I tend not to be overtly political, and I don't let politics (or my faith) affect my choice of friends as a general rule. This also seems to be the rule with the pastors at my church, so it seems to me a good model to follow. Ironically, Senator Obama is now having to answer questions about what sort of role model (if any) his former pastor served. In response, one of the pastors at my church penned this letter to the editor, which I share as food for thought:

I’m not a Democrat (or a Republican) but a European-American Christian curious about the corporate news feeding frenzy over Barak Obama's former pastor’s preaching.

Media ignorance about Christianity may explain the apparent misconception that people in the pew agree with everything a preacher says.

But many don’t understand the prophetic nature of African-American sermons since slavery. Too many Americans confuse Christianity with support for U.S. economic and foreign policy and don’t notice the indictment of greed, injustice, and jingoism in the message of Jesus and the Prophets. (“…Blessed are the peacemakers…”).

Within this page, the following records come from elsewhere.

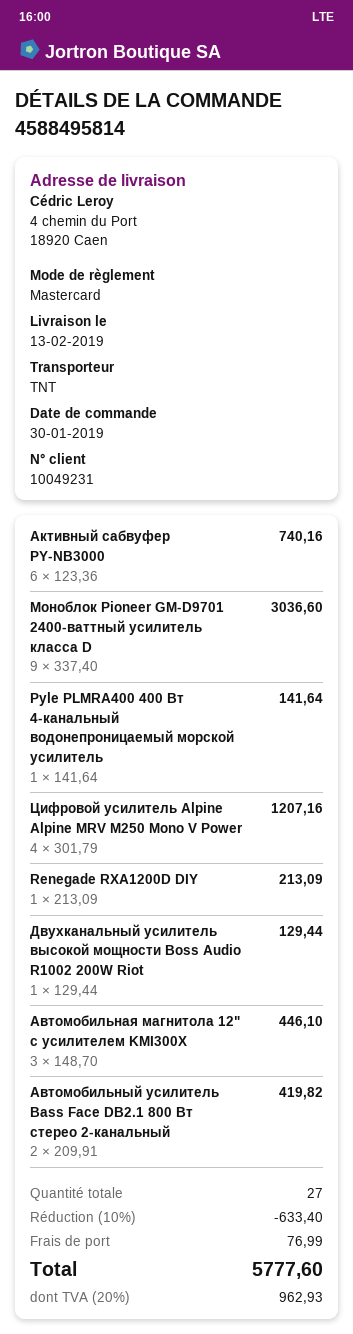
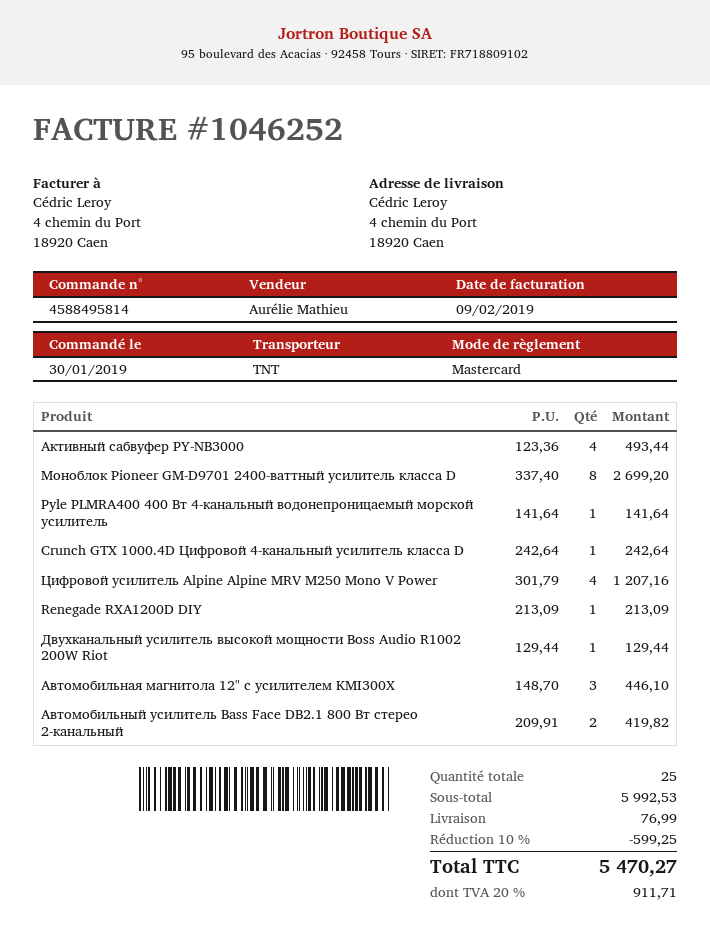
Активный сабвуфер PY-NB3000: 6 x 123.36 = 740.16 -> 4 x 123.36 = 493.44
Моноблок Pioneer GM-D9701 2400-ваттный усилитель класса D: 9 x 337.40 = 3036.60 -> 8 x 337.40 = 2699.20
Crunch GTX 1000.4D Цифровой 4-канальный усилитель класса D: none -> 1 x 242.64 = 242.64
total quantity: 27 -> 25
discount: 10% = 633.40 -> 10% = 599.25
tax: 20% = 962.93 -> 20% = 911.71
total: 5777.60 -> 5470.27

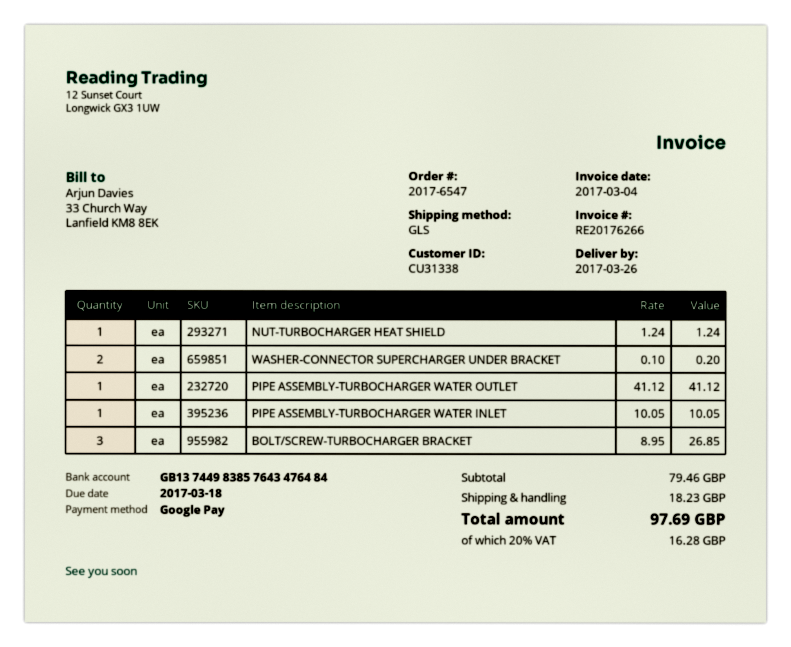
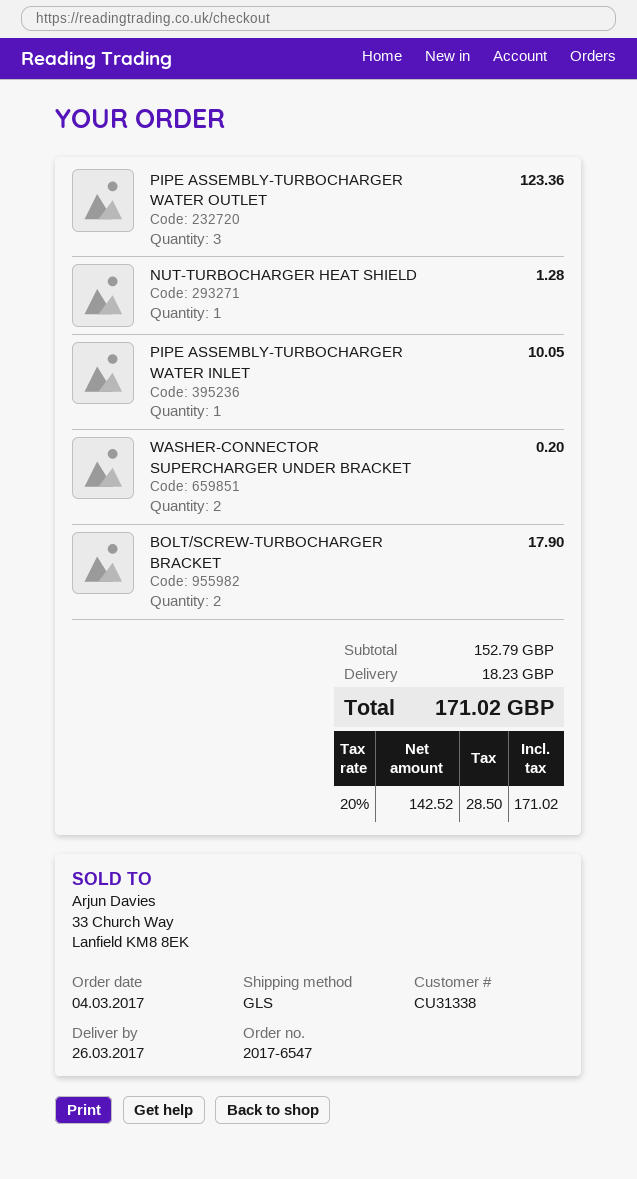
NUT-TURBOCHARGER HEAT SHIELD: 1 for 1.24 -> 1 for 1.28
PIPE ASSEMBLY-TURBOCHARGER WATER OUTLET: 1 for 41.12 -> 3 for 123.36
BOLT/SCREW-TURBOCHARGER BRACKET: 3 for 26.85 -> 2 for 17.90
subtotal: 79.46 -> 152.79
tax: 20% = 16.28 -> 20% = 28.50
total: 97.69 -> 171.02

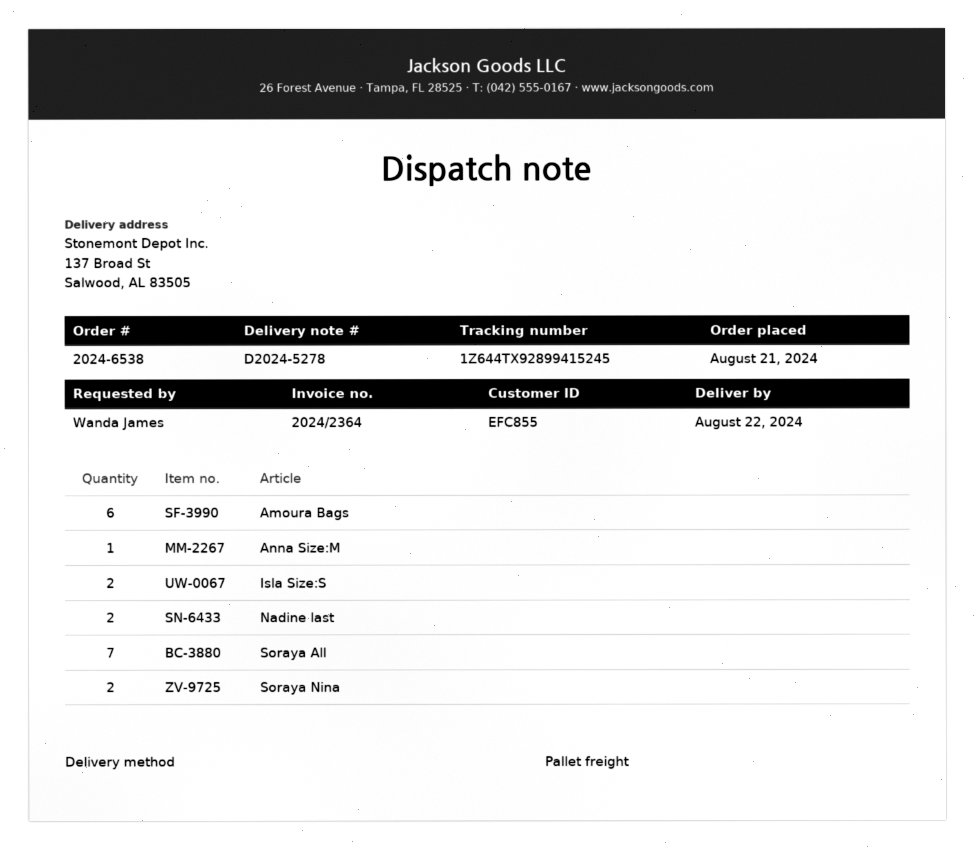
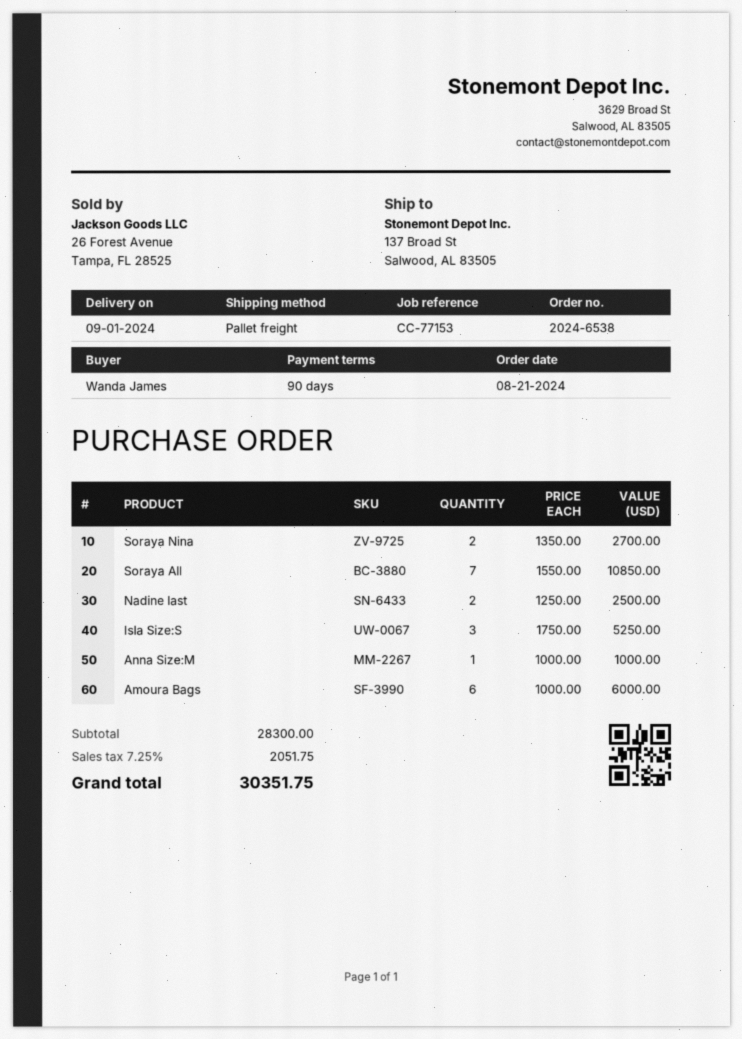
delivery date: 2024-08-22 -> 2024-09-01
Isla Size:S: 2 -> 3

Why has John McCain gotten a pass on wealthy right-wing preacher John Hagee's endorsement, except for passing mention of his anti-Catholic rants? Hagee's virulent distortion of Revelation as a prediction of violent apocalypse leads to unquestioning support of the secular Israeli government, disregard for Palestinian Christians, condemnation of Muslims, and the anti-Semitic conviction that Jews must ultimately convert.

Seems like a fair question to me.

1 comment:

Zeno said...

I just wrote a post this week about the stuff that the pastor of my home parish used to say during his sermons. Boy, those were corkers! And I'd hate to be held responsible for all of them, especially since I disagreed with so much.

P.S.: Scott, I've sent you a couple of e-mails recently. Did you get them? One was about blog meme in my post about C. F. Gauss and the other was about my possible Fresno itinerary on my way south this weekend.